(New to this series? Consider starting from part 1)

At the end of the last post, we started to get some interesting functionality with the ability to resolve addresses to names in a module. This was the last functionality missing before we could implement breakpoints! This part adds the ability for DbgRs to set hardware breakpoints.

The code for this post is in the part5 branch on github.
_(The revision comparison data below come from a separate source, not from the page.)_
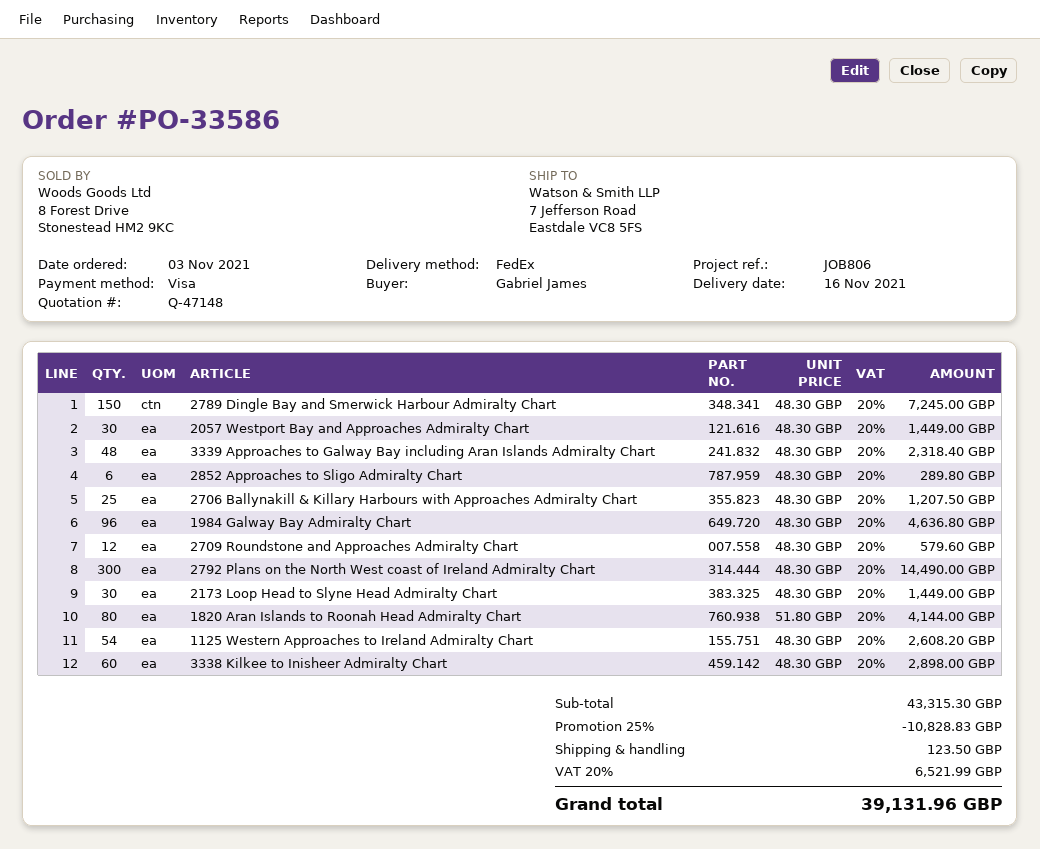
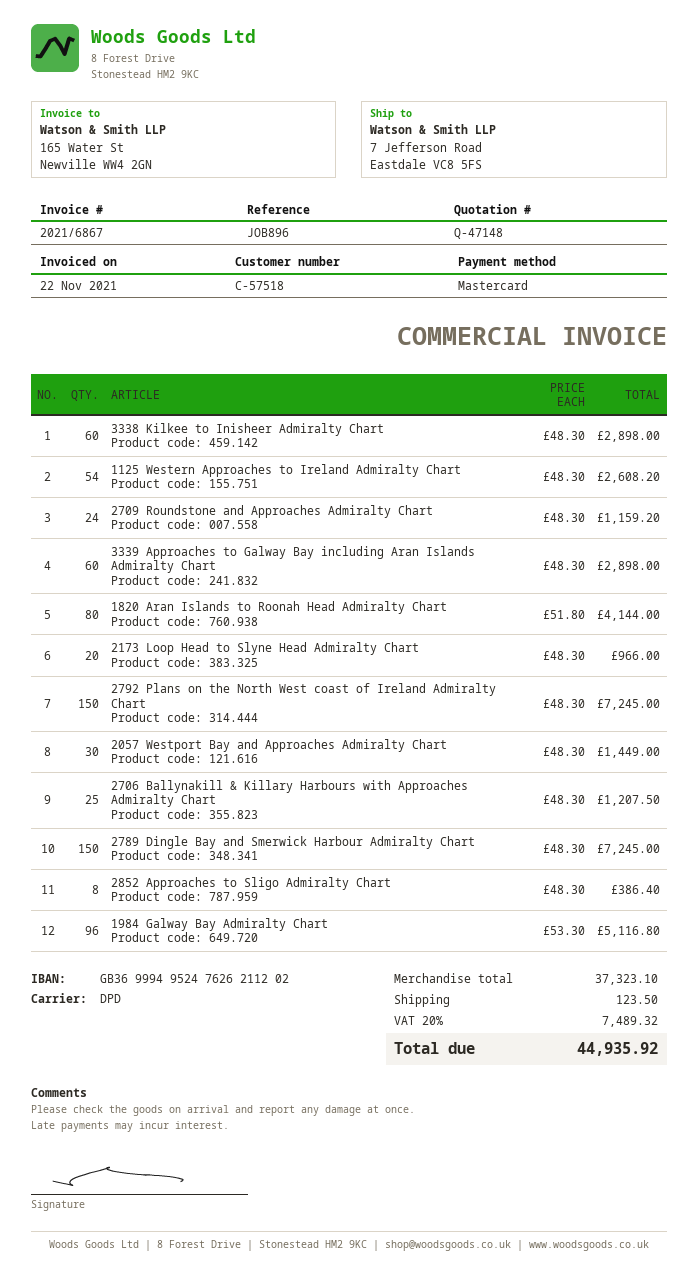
reference: JOB806 -> JOB896
payment method: Visa -> Mastercard
shipping method: FedEx -> DPD
3339 Approaches to Galway Bay including Aran Islands Admiralty Chart: 48 x 48.30 = 2318.40 -> 60 x 48.30 = 2898.00
2852 Approaches to Sligo Admiralty Chart: 6 x 48.30 = 289.80 -> 8 x 48.30 = 386.40
1984 Galway Bay Admiralty Chart: 96 x 48.30 = 4636.80 -> 96 x 53.30 = 5116.80
2709 Roundstone and Approaches Admiralty Chart: 12 x 48.30 = 579.60 -> 24 x 48.30 = 1159.20
2792 Plans on the North West coast of Ireland Admiralty Chart: 300 x 48.30 = 14490.00 -> 150 x 48.30 = 7245.00
2173 Loop Head to Slyne Head Admiralty Chart: 30 x 48.30 = 1449.00 -> 20 x 48.30 = 966.00
subtotal: 43315.30 -> 37323.10
discount: 25% = 10828.83 -> none
tax: 20% = 6521.99 -> 20% = 7489.32
total: 39131.96 -> 44935.92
You can also view the changes from part4. If you see any mistakes or ways to improve the code, feel free to create issues on the GitHub repo or submit a PR.

First, some cleanup

I’ve been trying to keep DbgRs as simple as possible, avoiding extra architectural layers to keep the concepts as clear and concise as possible, but now that it has grown a bit, we need a little bit of cleanup to keep things easy to understand. I’ll just cover these changes briefly and then we’ll get to breakpoints.
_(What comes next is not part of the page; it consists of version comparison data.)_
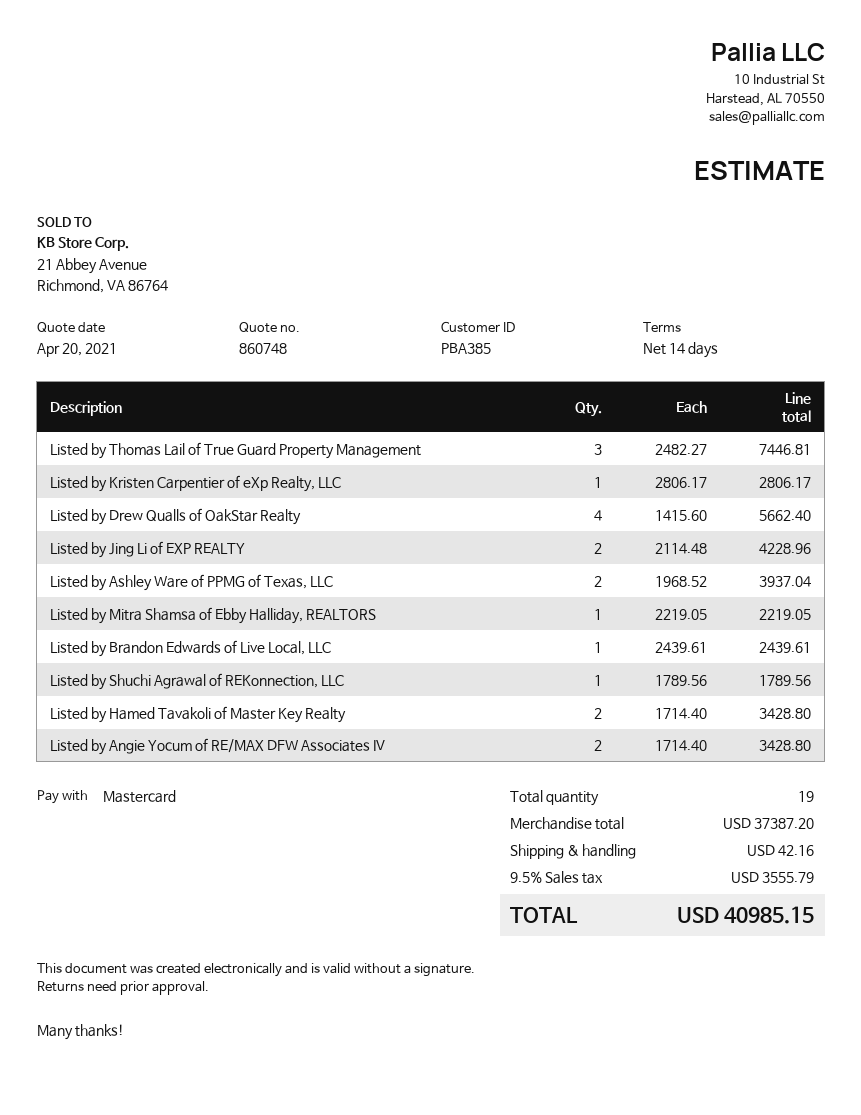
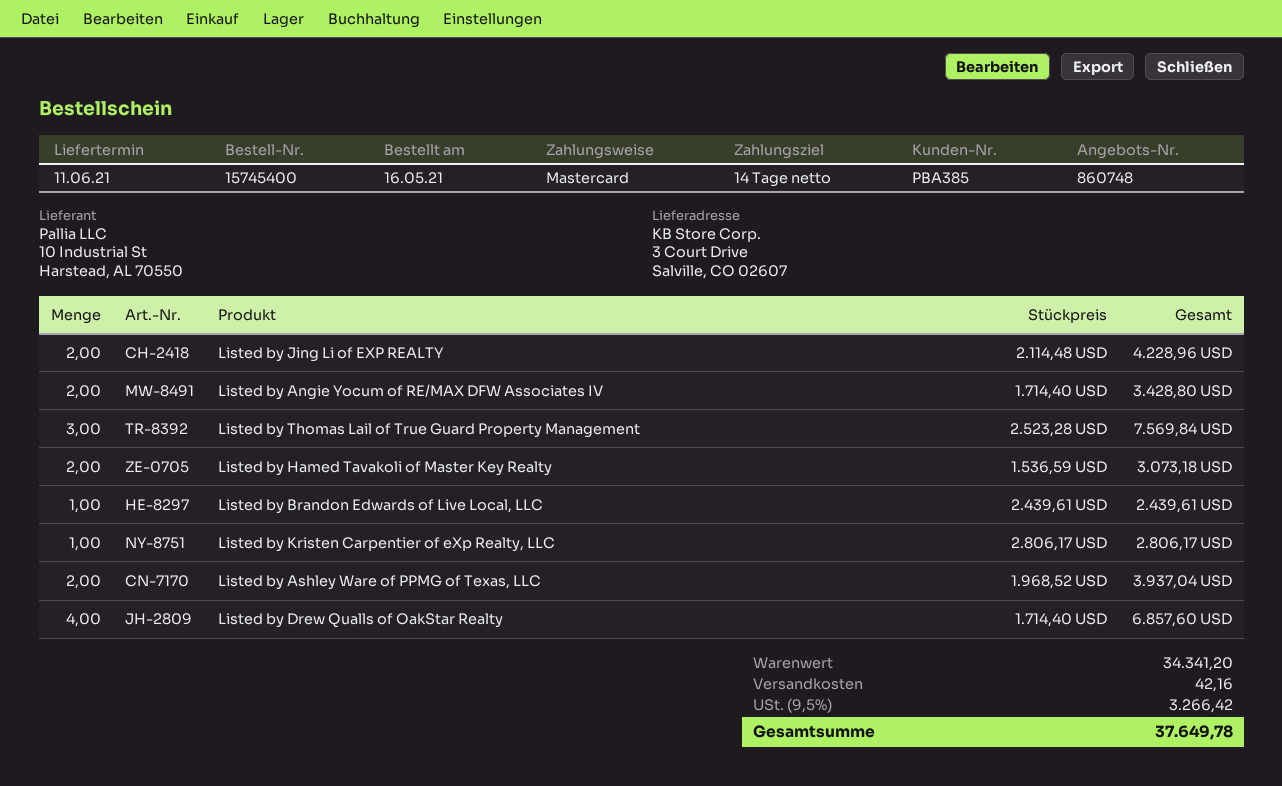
Listed by Thomas Lail of True Guard Property Management: 3 x 2482.27 = 7446.81 -> 3 x 2523.28 = 7569.84
Listed by Drew Qualls of OakStar Realty: 4 x 1415.60 = 5662.40 -> 4 x 1714.40 = 6857.60
Listed by Mitra Shamsa of Ebby Halliday, REALTORS: 1 x 2219.05 = 2219.05 -> none
Listed by Shuchi Agrawal of REKonnection, LLC: 1 x 1789.56 = 1789.56 -> none
Listed by Hamed Tavakoli of Master Key Realty: 2 x 1714.40 = 3428.80 -> 2 x 1536.59 = 3073.18
subtotal: 37387.20 -> 34341.20
tax: 9.5% = 3555.79 -> 9.5% = 3266.42
total: 40985.15 -> 37649.78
The biggest change is that I moved all of the code dealing with WaitForDebugEventEx into a new file, event.rs. A single public function allows waiting for the next debug event, and returns a new DebugEvent enum instead of the raw win32 DEBUG_EVENT type.

pub enum DebugEvent {
    Exception{first_chance: bool, exception_code: i32},
    CreateProcess{exe_name: Option<String>, exe_base: u64},
    CreateThread{thread_id: u32},
    ExitThread{thread_id: u32},
    LoadModule{module_name: Option<String>, module_base: u64},
    OutputDebugString(String),
    ExitProcess,
    Other(String)
}

pub struct EventContext {
    pub process_id: u32,
    pub thread_id: u32,
}

pub fn wait_for_next_debug_event(mem_source: &dyn MemorySource) -> (EventContext, DebugEvent) {
    //...
}

As a result, the main_debugger_loop function is a bit smaller and can focus on the core debugger loop logic.

The other change is that I’ve added a file called util.rs which has some common helpers for win32 structures, including a thin AutoClosedHandle wrapper for HANDLE and the AlignedContext struct that wraps the win32 CONTEXT. Additionally, this includes some constants that are missing from the windows-rs crate.

#[repr(align(16))]
pub struct AlignedContext {
    pub context: CONTEXT,
}

pub struct AutoClosedHandle(pub HANDLE);

Evaluating symbols

When setting a breakpoint, it’s expected that you can use the name of a function, and not just the address. So to start, we need to add the capability for resolving a name to an address. Previously, we had the resolve_address_to_name function in name_resolution.rs, so we’ll add the corresponding resolve_name_to_address function there as well.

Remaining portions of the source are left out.